Stored items:
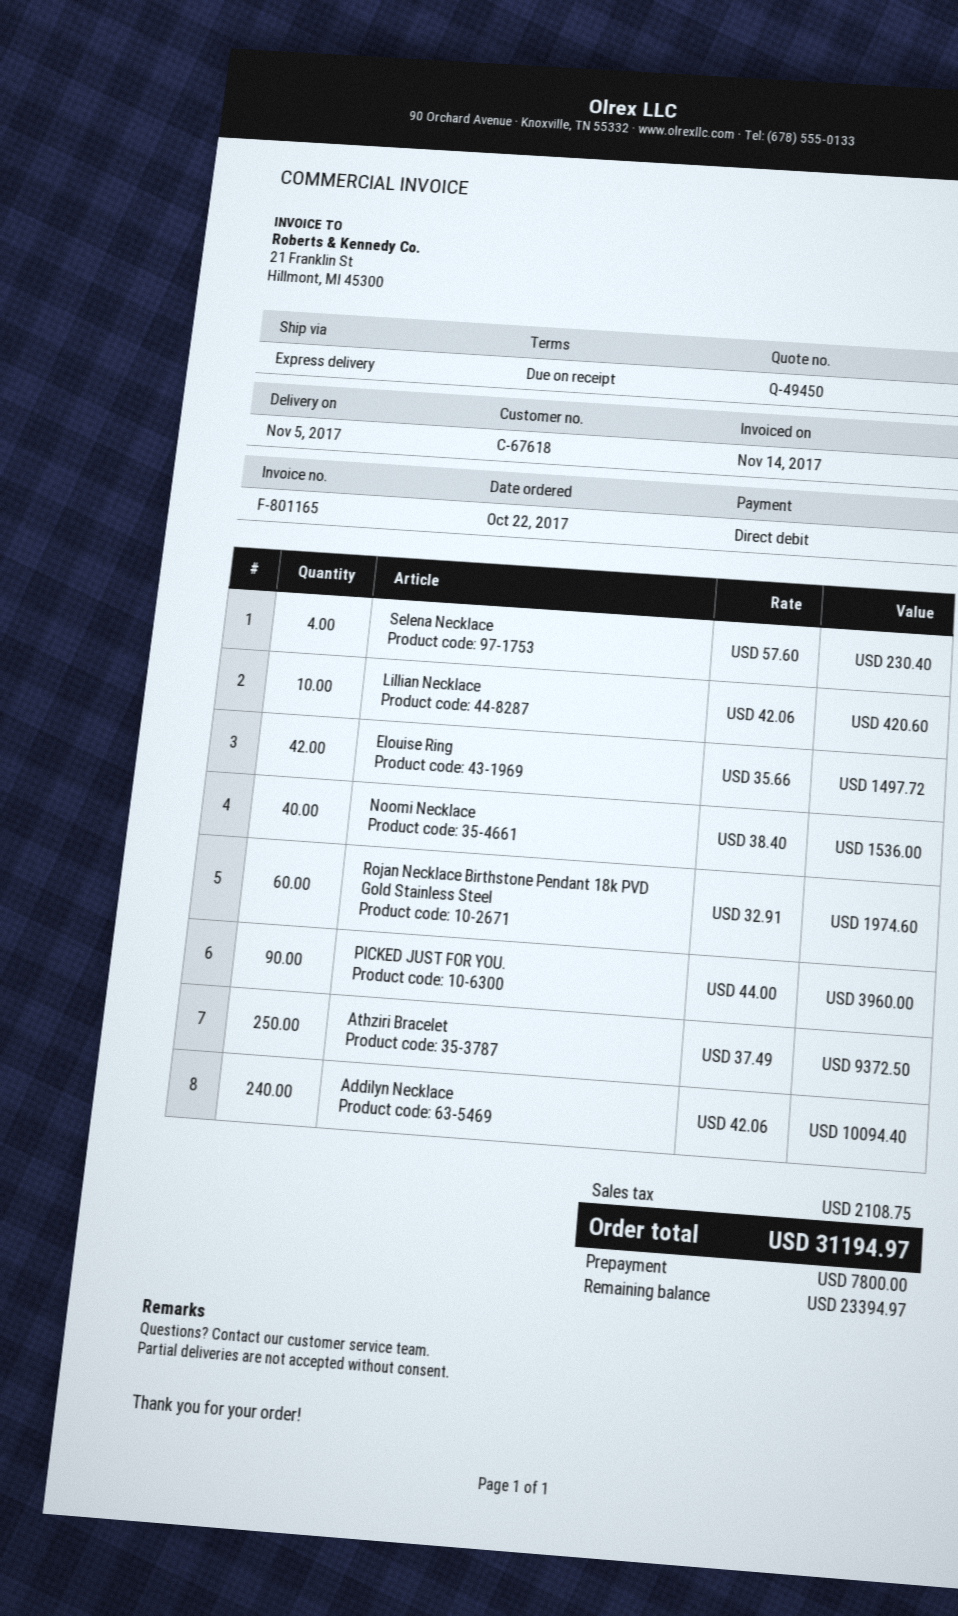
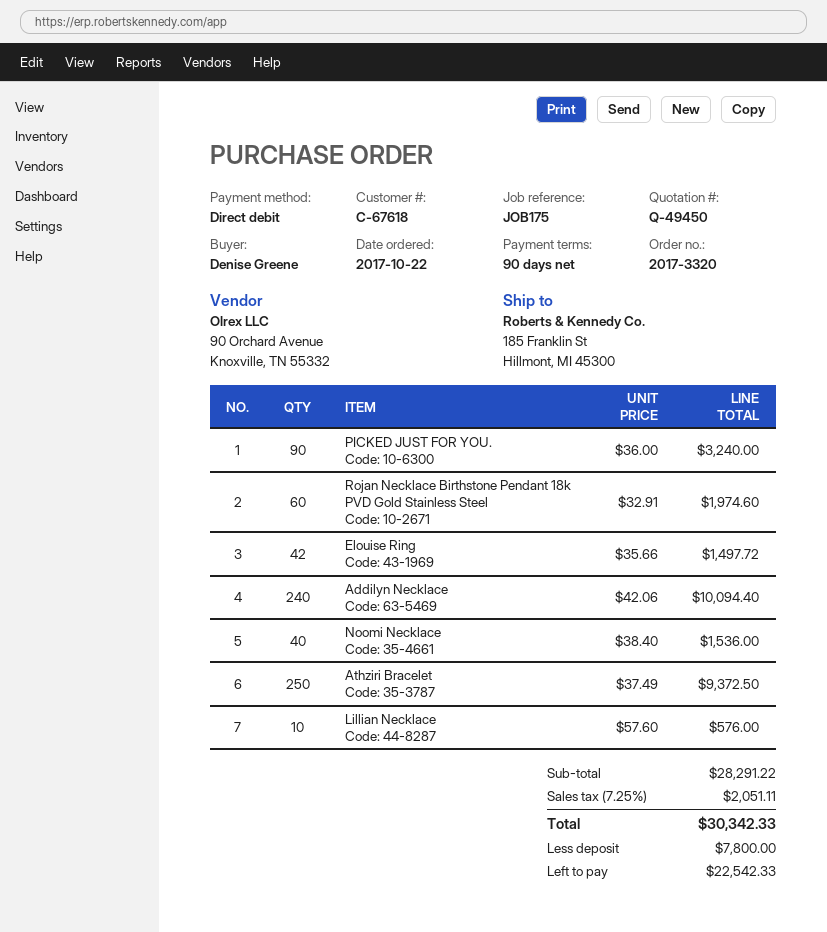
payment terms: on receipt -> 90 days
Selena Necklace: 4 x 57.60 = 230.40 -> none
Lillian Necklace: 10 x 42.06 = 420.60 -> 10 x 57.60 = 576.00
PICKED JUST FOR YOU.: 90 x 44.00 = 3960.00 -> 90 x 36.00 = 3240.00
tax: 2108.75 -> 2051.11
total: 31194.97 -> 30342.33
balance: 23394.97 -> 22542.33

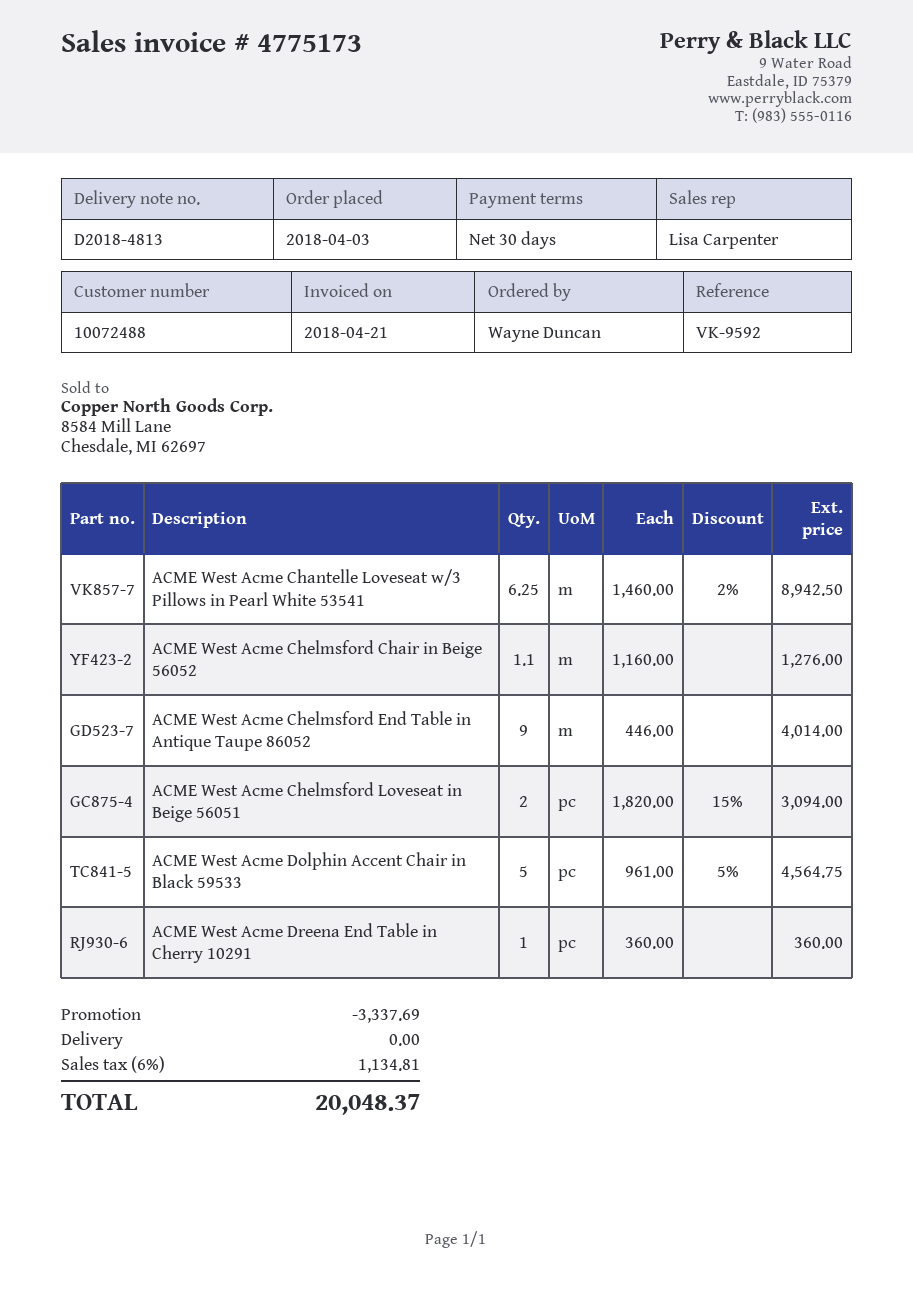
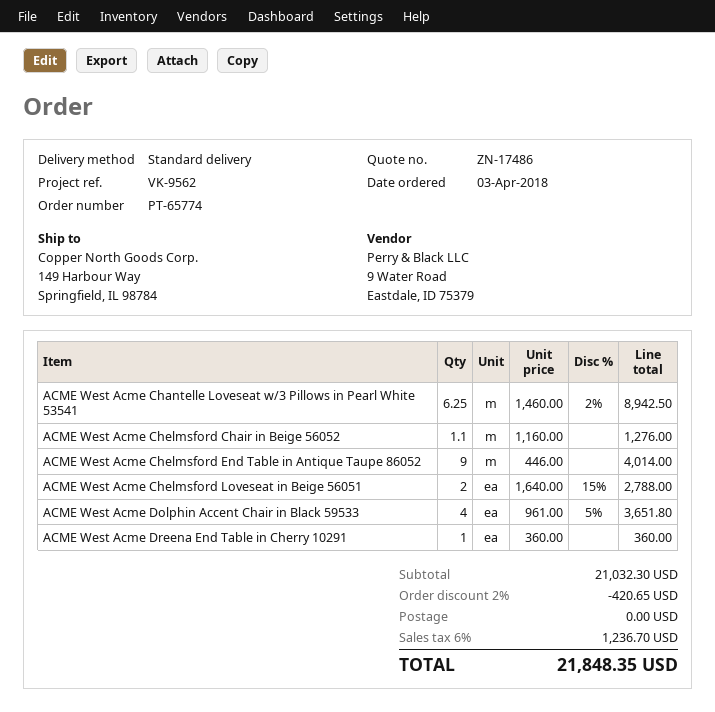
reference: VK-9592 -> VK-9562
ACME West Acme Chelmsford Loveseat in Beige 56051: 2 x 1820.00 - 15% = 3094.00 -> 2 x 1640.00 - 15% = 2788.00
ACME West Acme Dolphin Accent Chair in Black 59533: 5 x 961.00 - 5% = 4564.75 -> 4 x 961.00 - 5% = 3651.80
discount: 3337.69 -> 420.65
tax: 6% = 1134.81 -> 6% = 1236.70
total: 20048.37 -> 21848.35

> _Description of the task_:
Write the records out once more, exactly as they appear, with no pictures.

> _Reply to the task_:
payment terms: on receipt -> 90 days
Selena Necklace: 4 x 57.60 = 230.40 -> none
Lillian Necklace: 10 x 42.06 = 420.60 -> 10 x 57.60 = 576.00
PICKED JUST FOR YOU.: 90 x 44.00 = 3960.00 -> 90 x 36.00 = 3240.00
tax: 2108.75 -> 2051.11
total: 31194.97 -> 30342.33
balance: 23394.97 -> 22542.33

reference: VK-9592 -> VK-9562
ACME West Acme Chelmsford Loveseat in Beige 56051: 2 x 1820.00 - 15% = 3094.00 -> 2 x 1640.00 - 15% = 2788.00
ACME West Acme Dolphin Accent Chair in Black 59533: 5 x 961.00 - 5% = 4564.75 -> 4 x 961.00 - 5% = 3651.80
discount: 3337.69 -> 420.65
tax: 6% = 1134.81 -> 6% = 1236.70
total: 20048.37 -> 21848.35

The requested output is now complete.